[Revision comparison data]
***

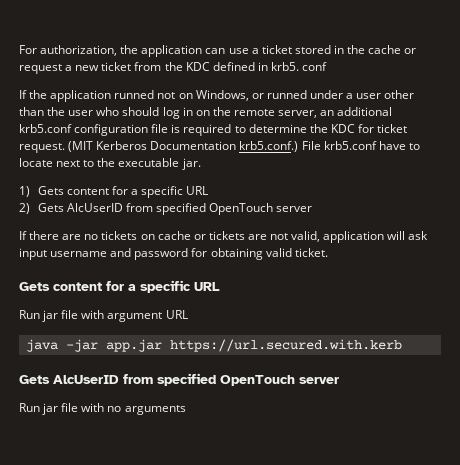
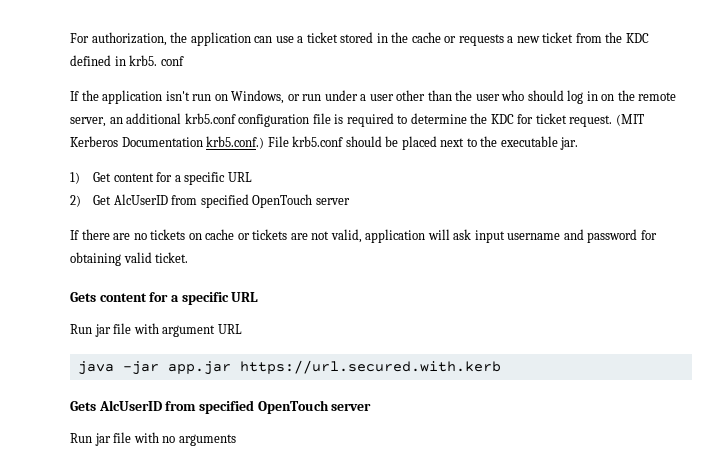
[19,64,62,74] request -> [458,34,504,46] requests
[114,90,176,99] runned not -> [165,91,212,101] isn't run
[266,90,307,99] runned -> [302,94,322,101] run
[378,141,420,150] [19,158,53,167] have to locate -> [345,136,437,150] should be placed
[37,186,64,195] Gets -> [93,172,112,182] Get
[37,203,64,212] Gets -> [93,195,112,205] Get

***

[EXERCISE] Whichever lines of the records above hold the word "runned" should all be copied out.

[RESULT OF THIS EXERCISE]
[114,90,176,99] runned not -> [165,91,212,101] isn't run
[266,90,307,99] runned -> [302,94,322,101] run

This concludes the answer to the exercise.